May 13, 2011 in City

County parks rely on volunteers

Officials match limited funds to neighborhood help
By The Spokesman-Review
 
Shorter season

 As in 2010, park services will be offered only from the end of May through mid-September. The traditional park season was mid-April through mid-October.

 “That was one of our more successful changes,” said Park Director Doug Chase.

 He said cool, wet weather is helping by holding demand in check.

 Unfortunately, Chase added, the weather also is keeping golf course revenue about 18.5 percent below last year’s level.

Spokane County parks officials are preparing for summer with the assumption that last year’s budget crunch is the new normal.

Parks Director Doug Chase is planning a more sustainable austerity plan that increasingly relies on volunteers.

So far, he said, neighborhood groups have stepped up with about $40,000 worth of assistance.

“We’re kind of hoping that the public is adjusting to our new world,” Chase recently told county commissioners.

As county officials take a longer view of their financial dilemma, park users won’t be asked again to wait for economic recovery to use a restroom.

Restroom closures were avoided at seven parks last year by transferring $15,500 from the Parks Department’s capital budget.

This year, county commissioners supplemented the parks budget with about $15,000 in rental-car tax money.

Except in two parks where portable toilets are less expensive to operate, regular restrooms all will be open this summer.

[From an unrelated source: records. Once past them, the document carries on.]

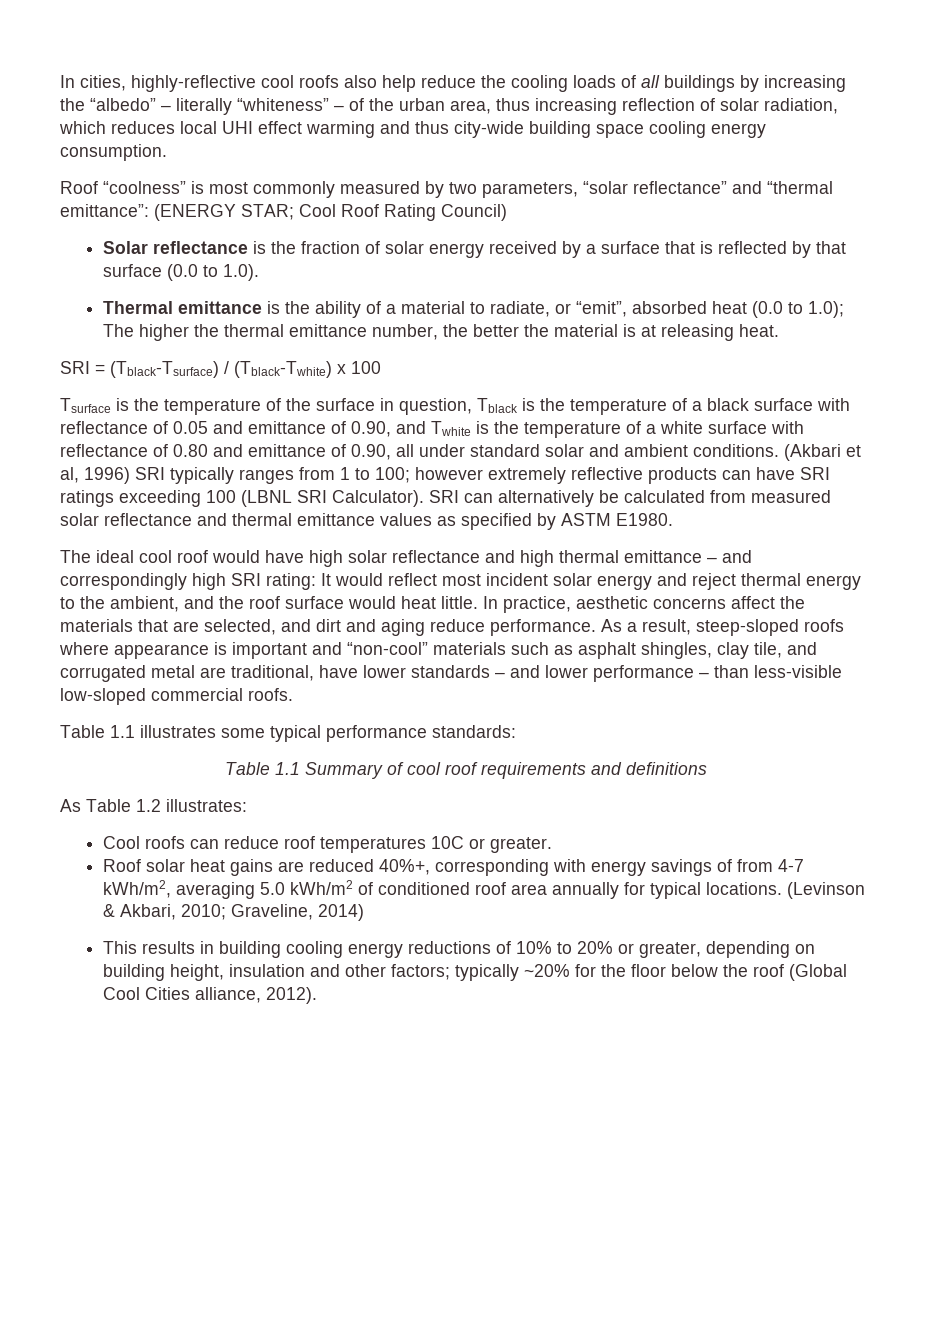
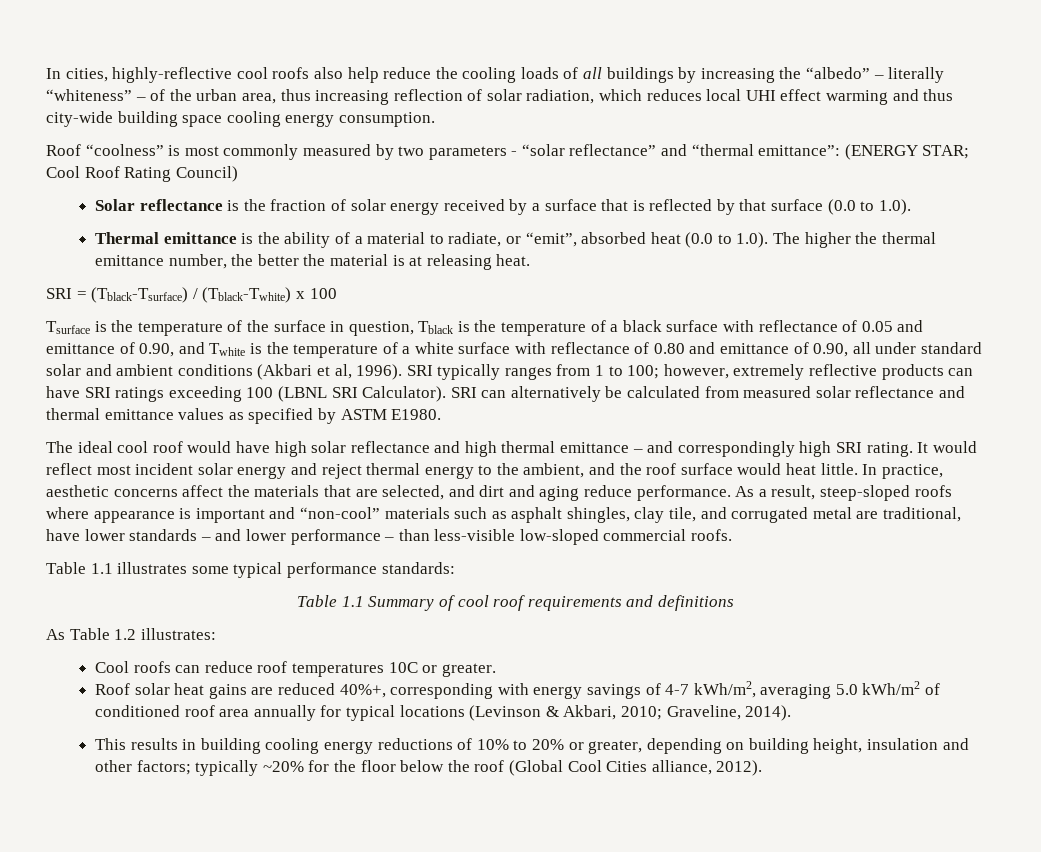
- Roof “coolness” is most commonly measured by two parameters, “solar reflectance” and “thermal emittance”: (ENERGY STAR; Cool Roof Rating Council)
+ Roof “coolness” is most commonly measured by two parameters - “solar reflectance” and “thermal emittance”: (ENERGY STAR; Cool Roof Rating Council)
- Thermal emittance is the ability of a material to radiate, or “emit”, absorbed heat (0.0 to 1.0); The higher the thermal emittance number, the better the material is at releasing heat.
+ Thermal emittance is the ability of a material to radiate, or “emit”, absorbed heat (0.0 to 1.0). The higher the thermal emittance number, the better the material is at releasing heat.
- Tsurface is the temperature of the surface in question, Tblack is the temperature of a black surface with reflectance of 0.05 and emittance of 0.90, and Twhite is the temperature of a white surface with reflectance of 0.80 and emittance of 0.90, all under standard solar and ambient conditions. (Akbari et al, 1996) SRI typically ranges from 1 to 100;
+ Tsurface is the temperature of the surface in question, Tblack is the temperature of a black surface with reflectance of 0.05 and emittance of 0.90, and Twhite is the temperature of a white surface with reflectance of 0.80 and emittance of 0.90, all under standard solar and ambient conditions (Akbari et al, 1996). SRI typically ranges from 1 to 100;
- however extremely reflective products can have SRI ratings exceeding 100 (LBNL SRI Calculator).
+ however, extremely reflective products can have SRI ratings exceeding 100 (LBNL SRI Calculator).
- The ideal cool roof would have high solar reflectance and high thermal emittance – and correspondingly high SRI rating: It would reflect most incident solar energy and reject thermal energy to the ambient, and the roof surface would heat little.
+ The ideal cool roof would have high solar reflectance and high thermal emittance – and correspondingly high SRI rating. It would reflect most incident solar energy and reject thermal energy to the ambient, and the roof surface would heat little.
- Roof solar heat gains are reduced 40%+, corresponding with energy savings of from 4-7 kWh/m2, averaging 5.0 kWh/m2 of conditioned roof area annually for typical locations. (Levinson & Akbari, 2010; Graveline, 2014)
+ Roof solar heat gains are reduced 40%+, corresponding with energy savings of 4-7 kWh/m2, averaging 5.0 kWh/m2 of conditioned roof area annually for typical locations (Levinson & Akbari, 2010; Graveline, 2014).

However, Chase estimates it would take $310,000 to restore park services to their traditional level. So he has adopted a let’s-make-a-deal policy to encourage donations of labor, supplies and money.

“I’ve tried to work with each group to find the best way to match what they’re bringing to the table,” Chase said.

For example, he agreed to water Gleneden Park, north of Spokane, when Girl Scouts Emily Busch and Lauren Champlin offered to arrange mowing, weeding and litter-control.

At another North Sidepark, Pine River, volunteers will mow the grass and pay for irrigation. In exchange, the Parks Department will provide garbage service.

Volunteers also have signed up to help Camelot, Bear Lake, Fish Lake and Northwood parks.

Garbage service was limited last summer and will largely disappear from county parks this summer. Park users are asked to pack out their own garbage.

Chase said that policy was tried last year at Bear Lake Park with “some relatively good success.”

“This is a real simple way that the public can really help us out,” Chase said, noting garbage service costs about $80,000 a year.

Where there is service, it may be a single Dumpster instead of a network of cans.

As a halt to watering proved costly in some cases last year, Chase said, the garbage experiment “also certainly has an opportunity to backfire, but we hope that it doesn’t. … We’re learning as we go.”

Gleneden Park was hit hard by last year’s water curtailment. This year, it is one of the greatest beneficiaries of volunteer help.

In addition to Busch and Champlin’s neighborhood campaign, Chase said Windermere real estate offices throughout the county have adopted Gleneden for their annual community-service project, which will include planting donated trees.

Chase said lack of irrigation at Gleneden Park last year killed about a dozen 2- to 5-inch diameter trees and about 50 saplings worth about $4,100. Labor to plant that many trees would roughly double the cost, he said.

The dead trees – mostly Western white pines and Western red cedars – will be replaced with less-thirsty Douglas firs and Ponderosa pines.

Chase said a beetle infestation, not lack of water, was responsible for the loss of 60 mature Ponderosa pines at Northwood Park, next to Brentwood Elementary School.